Pemprov Dorong Pembentukan YLKI Untuk Lindungi Konsumen

Pemerintah Provinsi Papua melalui Dinas Perindustrian dan Perdagangan mendorong pembentukan Yayasan Lembaga Konsumen Indonesia (YLKI), guna melindungi konsumen dari para pedagang nakal yang menjual barang palsu.

Hal itu disampaikan Kepala Dinas Perindustrian dan Perdagangan Provinsi Papua Max Olua di Jayapura, belum lama ini.

Dia katakan, dengan dibentuknya lembaga tersebut, YLKI secara aktif memberikan perlindungan bagi konsumen.“Sebab beberapa waktu lalu ini sangat marak isu yang beredar mengenai banyaknya bahan-bahan kebutuhan pokok palsu yang dijual di pasaran”.

“Sehingga kehadiran YLKI ini sudah pasti untuk melindungi apa yang dibeli dari pedagang itu semuanya asli dan sehat. Sebab keberadaan YLKI adalah amanat undang-undang dan lembaga ini sudah ada hampir di semua daerah, terkecuali Papua. Karena tak hanya bahan pokok, YLKI juga memberikan perlindungan bagi konsumen dalam bentuk apa pun yang dikonsumsi maupun di pakai,” ujarnya.

Sebelumnya, Max mengimbau masyarakat untuk mewaspadai peredaran bahan pokok palsu, seperti beras yang beberapa waktu lalu sempat marak diberitakan pada sejumlah media massa.

“Memang saya sendiri belum sempat menerima laporan itu.
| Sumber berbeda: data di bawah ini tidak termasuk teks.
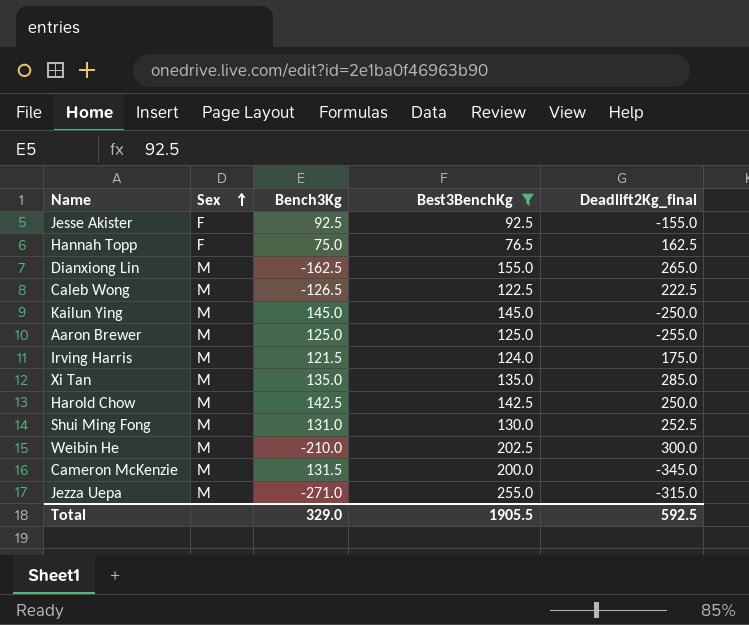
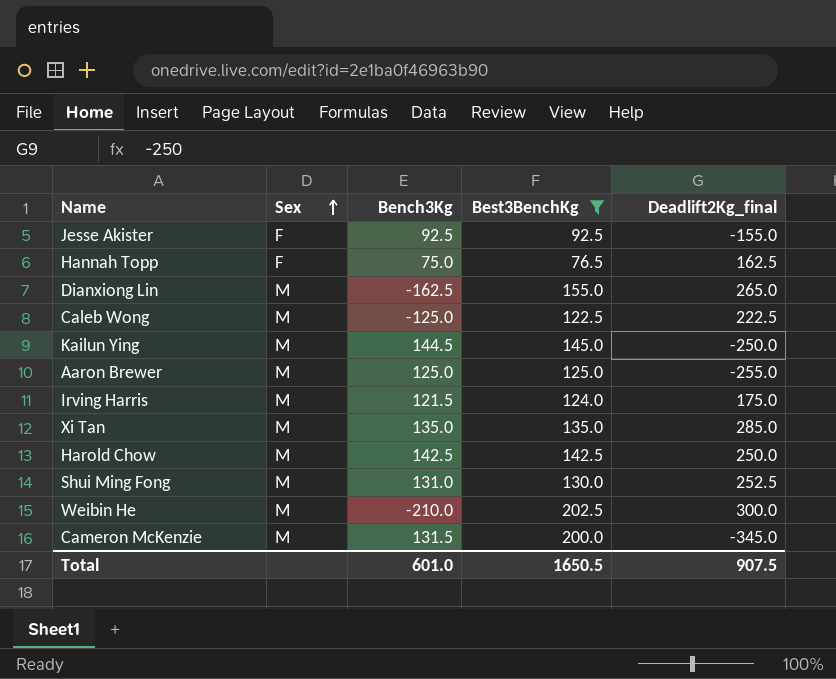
row Jezza Uepa: M | -271.0 | 255.0 | -315.0 -> none
Caleb Wong | Bench3Kg: -126.5 -> -125.0
Kailun Ying | Bench3Kg: 145.0 -> 144.5
Total | Bench3Kg: 329.0 -> 601.0
Total | Best3BenchKg: 1905.5 -> 1650.5
Total | Deadlift2Kg_final: 592.5 -> 907.5

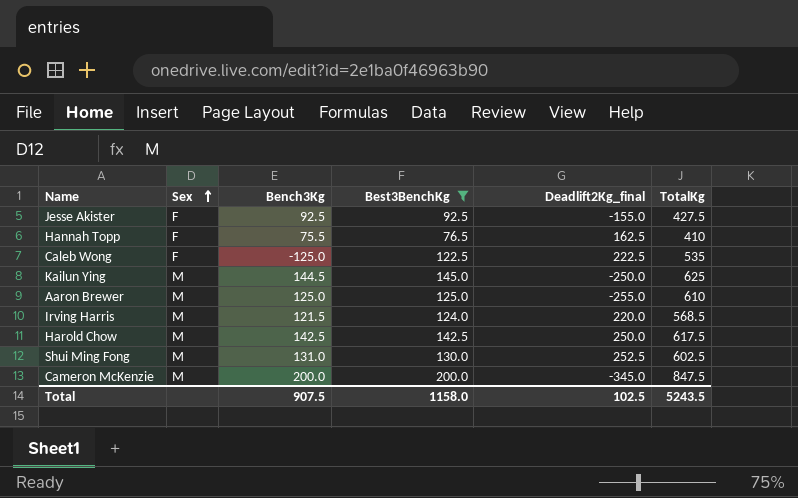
column TotalKg | position: none -> 6
row Dianxiong Lin: M | -162.5 | 155.0 | 265.0 -> none
row Xi Tan: M | 135.0 | 135.0 | 285.0 -> none
row Weibin He: M | -210.0 | 202.5 | 300.0 -> none
Hannah Topp | Bench3Kg: 75.0 -> 75.5
Caleb Wong | Sex: M -> F
Irving Harris | Deadlift2Kg_final: 175.0 -> 220.0
Cameron McKenzie | Bench3Kg: 131.5 -> 200.0
Total | Bench3Kg: 601.0 -> 907.5
Total | Best3BenchKg: 1650.5 -> 1158.0
Total | Deadlift2Kg_final: 907.5 -> 102.5

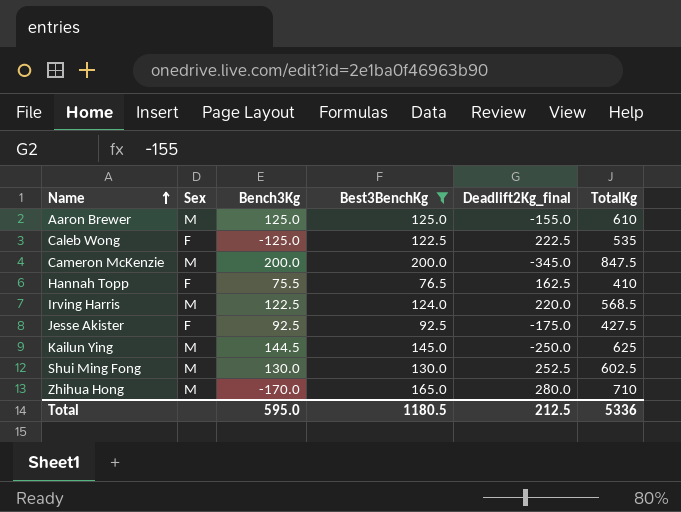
row order: Sex ascending -> Name ascending
row Harold Chow: M | 142.5 | 142.5 | 250.0 | 617.5 -> none
Aaron Brewer | Deadlift2Kg_final: -255.0 -> -155.0
Irving Harris | Bench3Kg: 121.5 -> 122.5
Jesse Akister | Deadlift2Kg_final: -155.0 -> -175.0
Shui Ming Fong | Bench3Kg: 131.0 -> 130.0
row Zhihua Hong: none -> M | -170.0 | 165.0 | 280.0 | 710
Total | Bench3Kg: 907.5 -> 595.0
Total | Best3BenchKg: 1158.0 -> 1180.5
Total | Deadlift2Kg_final: 102.5 -> 212.5
Total | TotalKg: 5243.5 -> 5336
Tapi kita tetap mengimbau masyarakat untuk berhati-hati dalam berbelanja apalagi mengkonsumsi bahan-bahan pokok yang diduga palsu. Karena dampaknya akan membahayakan bagi kesehatan,” ucap dia.

Max juga meminta masyarakat untuk segera melapor bila menemui bapok palsu yang dijual ke pasaran.

“Jika ada kecurigaan penjualan bapok palsu disilahkan untuk melapor kepada aparat yang berwenang, yaitu melalui instansi dinas perindustrian dan perdagangan. Kalau ada di kabupaten, seger melapor ke dinas setempat. Laporan itu pasti akan segera ditindaklanjuti”.

“Hanya memang imbauan kami ini hanya merupakan bagian dari perlindungan konsumen. Sebab pemerintah sendiri memiliki kewajiban untuk melaksanakannya, namun ada keterbatasan. Makanya masyarakat diminta untuk tetap waspada,” kata dia.